Марсело положили на мраморную столешницу, раздвинули руки и ноги, обкрутили запястья и щиколотки веревками, которые привязали к столу. Потом окатили его из ведра холодной водой и, поднеся к глазам конец пиканы, спросили, знает ли он, что это такое.
— Аргентинское изобретение, — со смехом сказал Турок. — А еще говорят, будто мы, аргентинцы, только и умеем, что копировать иностранное. Отечественное производство, да, да, нам почет и уважение.

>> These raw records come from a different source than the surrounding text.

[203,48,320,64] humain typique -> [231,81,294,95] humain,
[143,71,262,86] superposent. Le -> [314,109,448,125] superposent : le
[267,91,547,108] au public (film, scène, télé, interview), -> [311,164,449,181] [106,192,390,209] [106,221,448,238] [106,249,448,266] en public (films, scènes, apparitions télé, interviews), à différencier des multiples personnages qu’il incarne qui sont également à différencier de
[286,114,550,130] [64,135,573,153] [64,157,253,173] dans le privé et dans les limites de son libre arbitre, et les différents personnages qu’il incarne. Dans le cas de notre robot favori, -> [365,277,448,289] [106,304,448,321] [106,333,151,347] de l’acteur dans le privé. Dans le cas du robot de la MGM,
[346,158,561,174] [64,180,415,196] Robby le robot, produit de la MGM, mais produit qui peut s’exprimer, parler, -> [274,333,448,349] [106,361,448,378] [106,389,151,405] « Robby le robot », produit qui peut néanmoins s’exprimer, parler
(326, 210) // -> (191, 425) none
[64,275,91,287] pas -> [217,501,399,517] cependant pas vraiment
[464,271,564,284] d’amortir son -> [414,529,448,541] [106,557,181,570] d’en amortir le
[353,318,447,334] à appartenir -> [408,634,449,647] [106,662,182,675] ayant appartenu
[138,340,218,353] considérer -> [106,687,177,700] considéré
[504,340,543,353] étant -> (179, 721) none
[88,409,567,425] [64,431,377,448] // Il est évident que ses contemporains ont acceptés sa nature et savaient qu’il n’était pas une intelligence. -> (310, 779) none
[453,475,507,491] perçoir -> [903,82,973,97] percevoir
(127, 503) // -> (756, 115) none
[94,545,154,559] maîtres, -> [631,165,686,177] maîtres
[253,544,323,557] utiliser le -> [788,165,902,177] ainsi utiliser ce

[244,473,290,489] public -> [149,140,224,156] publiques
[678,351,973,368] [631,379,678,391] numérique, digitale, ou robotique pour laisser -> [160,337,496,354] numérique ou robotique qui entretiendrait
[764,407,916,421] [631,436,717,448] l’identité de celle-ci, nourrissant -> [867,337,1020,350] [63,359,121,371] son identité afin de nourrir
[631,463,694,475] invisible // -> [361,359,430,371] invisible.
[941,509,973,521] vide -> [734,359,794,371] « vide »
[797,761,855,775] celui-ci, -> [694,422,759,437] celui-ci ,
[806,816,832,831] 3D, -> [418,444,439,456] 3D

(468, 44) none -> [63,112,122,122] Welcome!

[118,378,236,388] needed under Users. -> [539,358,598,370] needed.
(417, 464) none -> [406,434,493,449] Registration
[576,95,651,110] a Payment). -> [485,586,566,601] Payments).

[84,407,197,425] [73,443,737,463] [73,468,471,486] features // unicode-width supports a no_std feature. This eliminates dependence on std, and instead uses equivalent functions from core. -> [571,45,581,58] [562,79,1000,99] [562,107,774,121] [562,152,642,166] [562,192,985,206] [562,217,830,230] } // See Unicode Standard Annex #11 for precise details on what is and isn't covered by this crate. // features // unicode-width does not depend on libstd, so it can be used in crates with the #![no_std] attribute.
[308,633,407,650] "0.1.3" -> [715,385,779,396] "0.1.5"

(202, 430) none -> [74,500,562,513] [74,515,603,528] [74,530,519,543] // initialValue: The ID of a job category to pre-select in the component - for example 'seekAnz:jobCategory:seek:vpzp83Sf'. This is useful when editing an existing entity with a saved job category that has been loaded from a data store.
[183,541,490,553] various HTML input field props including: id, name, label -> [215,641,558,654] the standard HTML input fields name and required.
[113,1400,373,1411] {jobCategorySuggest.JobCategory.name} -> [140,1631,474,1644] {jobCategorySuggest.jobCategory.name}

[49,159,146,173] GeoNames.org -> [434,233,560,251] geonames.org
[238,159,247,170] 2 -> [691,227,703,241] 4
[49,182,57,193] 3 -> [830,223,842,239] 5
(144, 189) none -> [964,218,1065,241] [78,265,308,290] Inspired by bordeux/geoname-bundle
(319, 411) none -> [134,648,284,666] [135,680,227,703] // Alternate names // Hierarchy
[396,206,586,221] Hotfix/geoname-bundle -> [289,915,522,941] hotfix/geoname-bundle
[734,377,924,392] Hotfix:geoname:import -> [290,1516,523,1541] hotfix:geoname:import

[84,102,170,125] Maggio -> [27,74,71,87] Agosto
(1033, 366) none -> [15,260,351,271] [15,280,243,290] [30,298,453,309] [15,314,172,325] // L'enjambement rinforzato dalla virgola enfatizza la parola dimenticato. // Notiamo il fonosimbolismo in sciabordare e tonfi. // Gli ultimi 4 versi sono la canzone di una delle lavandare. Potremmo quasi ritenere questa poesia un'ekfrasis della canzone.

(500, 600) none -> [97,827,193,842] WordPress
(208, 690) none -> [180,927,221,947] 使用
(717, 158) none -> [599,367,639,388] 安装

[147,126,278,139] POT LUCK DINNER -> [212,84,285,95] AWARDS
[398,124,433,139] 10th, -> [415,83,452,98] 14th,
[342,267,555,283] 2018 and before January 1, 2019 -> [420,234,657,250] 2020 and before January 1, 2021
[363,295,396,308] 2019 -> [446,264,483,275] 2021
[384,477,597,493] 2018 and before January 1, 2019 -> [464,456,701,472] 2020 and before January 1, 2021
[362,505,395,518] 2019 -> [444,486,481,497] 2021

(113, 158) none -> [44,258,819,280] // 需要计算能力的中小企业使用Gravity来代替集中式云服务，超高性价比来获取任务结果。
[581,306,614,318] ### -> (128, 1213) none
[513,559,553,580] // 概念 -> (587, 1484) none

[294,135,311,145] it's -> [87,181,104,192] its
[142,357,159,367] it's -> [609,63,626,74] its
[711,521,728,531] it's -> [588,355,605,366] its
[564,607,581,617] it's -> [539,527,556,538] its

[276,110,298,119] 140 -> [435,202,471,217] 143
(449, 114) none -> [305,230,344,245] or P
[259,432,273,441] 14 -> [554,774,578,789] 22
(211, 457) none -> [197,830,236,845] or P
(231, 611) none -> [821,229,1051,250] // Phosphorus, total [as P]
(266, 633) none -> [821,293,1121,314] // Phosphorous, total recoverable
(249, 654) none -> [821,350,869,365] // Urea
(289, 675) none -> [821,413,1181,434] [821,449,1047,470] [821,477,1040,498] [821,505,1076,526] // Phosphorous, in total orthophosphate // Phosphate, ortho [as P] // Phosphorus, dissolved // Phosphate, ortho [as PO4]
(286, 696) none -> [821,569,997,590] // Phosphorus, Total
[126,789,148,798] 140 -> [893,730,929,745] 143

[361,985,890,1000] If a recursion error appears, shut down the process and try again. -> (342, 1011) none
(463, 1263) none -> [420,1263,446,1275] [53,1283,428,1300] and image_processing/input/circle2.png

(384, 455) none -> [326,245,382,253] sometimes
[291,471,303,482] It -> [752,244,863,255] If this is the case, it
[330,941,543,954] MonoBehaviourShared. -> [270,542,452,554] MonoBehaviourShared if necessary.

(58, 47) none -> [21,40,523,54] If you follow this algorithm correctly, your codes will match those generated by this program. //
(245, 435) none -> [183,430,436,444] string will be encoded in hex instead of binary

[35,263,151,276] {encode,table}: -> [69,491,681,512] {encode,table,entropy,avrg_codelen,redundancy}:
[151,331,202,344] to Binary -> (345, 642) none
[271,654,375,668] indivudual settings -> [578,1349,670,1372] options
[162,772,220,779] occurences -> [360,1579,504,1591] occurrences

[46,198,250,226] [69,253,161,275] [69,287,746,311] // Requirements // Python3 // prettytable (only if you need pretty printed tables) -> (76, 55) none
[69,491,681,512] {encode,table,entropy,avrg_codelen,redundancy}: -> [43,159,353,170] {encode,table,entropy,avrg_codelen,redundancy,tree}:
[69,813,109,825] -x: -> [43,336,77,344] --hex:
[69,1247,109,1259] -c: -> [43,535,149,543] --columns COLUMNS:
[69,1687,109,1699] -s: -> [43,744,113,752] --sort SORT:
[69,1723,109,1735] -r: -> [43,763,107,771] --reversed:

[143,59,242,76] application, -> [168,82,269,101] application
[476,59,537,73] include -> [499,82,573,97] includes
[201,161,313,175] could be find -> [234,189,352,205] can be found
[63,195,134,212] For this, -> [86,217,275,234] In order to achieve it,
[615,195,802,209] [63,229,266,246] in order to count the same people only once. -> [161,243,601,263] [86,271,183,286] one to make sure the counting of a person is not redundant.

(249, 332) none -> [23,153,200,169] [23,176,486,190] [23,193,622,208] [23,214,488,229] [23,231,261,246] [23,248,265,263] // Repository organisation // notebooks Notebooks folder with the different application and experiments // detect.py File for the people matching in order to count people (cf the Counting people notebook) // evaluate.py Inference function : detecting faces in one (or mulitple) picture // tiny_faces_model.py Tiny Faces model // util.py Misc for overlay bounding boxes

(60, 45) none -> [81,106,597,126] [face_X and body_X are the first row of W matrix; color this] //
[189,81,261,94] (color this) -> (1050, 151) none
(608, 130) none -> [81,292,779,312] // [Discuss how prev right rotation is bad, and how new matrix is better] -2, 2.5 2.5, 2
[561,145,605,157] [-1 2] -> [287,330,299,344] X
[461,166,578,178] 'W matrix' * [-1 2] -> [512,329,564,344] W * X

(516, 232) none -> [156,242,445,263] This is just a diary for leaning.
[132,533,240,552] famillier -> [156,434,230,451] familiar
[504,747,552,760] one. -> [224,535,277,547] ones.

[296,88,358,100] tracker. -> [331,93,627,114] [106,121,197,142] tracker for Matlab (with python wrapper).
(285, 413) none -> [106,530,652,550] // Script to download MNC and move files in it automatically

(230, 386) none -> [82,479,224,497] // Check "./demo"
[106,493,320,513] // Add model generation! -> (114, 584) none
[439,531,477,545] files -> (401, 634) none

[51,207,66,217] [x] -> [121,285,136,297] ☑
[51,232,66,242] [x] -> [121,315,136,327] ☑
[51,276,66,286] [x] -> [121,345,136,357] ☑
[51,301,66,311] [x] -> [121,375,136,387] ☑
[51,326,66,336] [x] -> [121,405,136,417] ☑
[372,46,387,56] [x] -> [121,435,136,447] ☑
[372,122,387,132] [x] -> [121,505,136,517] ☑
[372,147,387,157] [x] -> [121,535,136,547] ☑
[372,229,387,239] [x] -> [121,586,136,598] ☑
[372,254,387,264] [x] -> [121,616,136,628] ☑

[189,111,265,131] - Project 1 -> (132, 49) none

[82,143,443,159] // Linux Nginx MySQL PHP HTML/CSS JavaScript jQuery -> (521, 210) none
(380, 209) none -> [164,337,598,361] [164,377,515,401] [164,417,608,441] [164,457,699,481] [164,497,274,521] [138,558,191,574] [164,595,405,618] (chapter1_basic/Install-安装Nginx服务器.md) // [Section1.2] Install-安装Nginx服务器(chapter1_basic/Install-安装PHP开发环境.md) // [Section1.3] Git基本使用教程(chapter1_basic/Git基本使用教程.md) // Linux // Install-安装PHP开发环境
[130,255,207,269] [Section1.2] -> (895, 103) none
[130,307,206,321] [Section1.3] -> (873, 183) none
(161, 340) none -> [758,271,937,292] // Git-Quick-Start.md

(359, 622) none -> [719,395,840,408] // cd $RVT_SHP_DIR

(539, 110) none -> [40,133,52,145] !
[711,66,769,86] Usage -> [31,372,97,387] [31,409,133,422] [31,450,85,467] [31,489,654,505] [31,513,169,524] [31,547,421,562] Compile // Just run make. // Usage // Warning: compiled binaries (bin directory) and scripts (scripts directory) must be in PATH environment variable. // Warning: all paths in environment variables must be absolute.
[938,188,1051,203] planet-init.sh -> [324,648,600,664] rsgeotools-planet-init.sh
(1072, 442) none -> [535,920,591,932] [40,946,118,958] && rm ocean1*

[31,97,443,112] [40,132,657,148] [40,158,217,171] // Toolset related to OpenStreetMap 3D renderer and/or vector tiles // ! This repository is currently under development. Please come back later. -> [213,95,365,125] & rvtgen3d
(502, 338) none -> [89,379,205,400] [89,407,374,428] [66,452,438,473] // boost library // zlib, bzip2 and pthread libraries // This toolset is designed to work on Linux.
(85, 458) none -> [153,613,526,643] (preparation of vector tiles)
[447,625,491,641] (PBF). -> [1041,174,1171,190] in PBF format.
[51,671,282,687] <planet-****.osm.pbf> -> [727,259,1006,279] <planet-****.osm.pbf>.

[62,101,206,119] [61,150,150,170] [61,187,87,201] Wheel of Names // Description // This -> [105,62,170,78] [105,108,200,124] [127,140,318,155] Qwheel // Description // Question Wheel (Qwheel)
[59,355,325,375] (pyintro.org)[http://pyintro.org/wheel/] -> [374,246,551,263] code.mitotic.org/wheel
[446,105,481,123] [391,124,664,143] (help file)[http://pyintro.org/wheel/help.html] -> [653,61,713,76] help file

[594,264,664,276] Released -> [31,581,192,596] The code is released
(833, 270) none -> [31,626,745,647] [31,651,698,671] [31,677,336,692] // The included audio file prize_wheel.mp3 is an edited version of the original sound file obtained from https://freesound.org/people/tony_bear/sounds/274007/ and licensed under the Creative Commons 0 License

Стоявший рядом Толстяк — видимо, он был старший по чину — сказал:
— Сейчас ты расскажешь все, как есть все. И чем раньше начнешь говорить, тем лучше. Мы не спешим: можем тебя держать здесь и день, и неделю, и ты не сдохнешь. Это мы умеем делать. Но прежде, чем мы начнем, тебе лучше кое-что рассказать. И предупреждаю, твой дружок Палито здесь, рядом. Слышал вой? И он нам выложил много кое-чего, но мы хотим услышать от тебя, что ты знаешь. Так что давай, выкладывай: как ты с ним познакомился, что он тебе говорил, контакты, знаешь ли ты Рыжего и Качито. Палито сбежал из окружения. Где он скрывался? Ты с ним живешь, вы близкие друзья. Это нам известно. Отрицать бесполезно. Мы хотим узнать другое. С кем он связан, с кем встречается, кто приходил в квартиру на улице Индепенденсия и кто такая Ульрике?
В квартиру никто не приходил. Ульрике — просто подруга. Он у Палито никогда ни о чем не спрашивал.
И поселились вместе просто так? Где он познакомился с Палито? Неужто не знал, что Палито был в отряде у Че?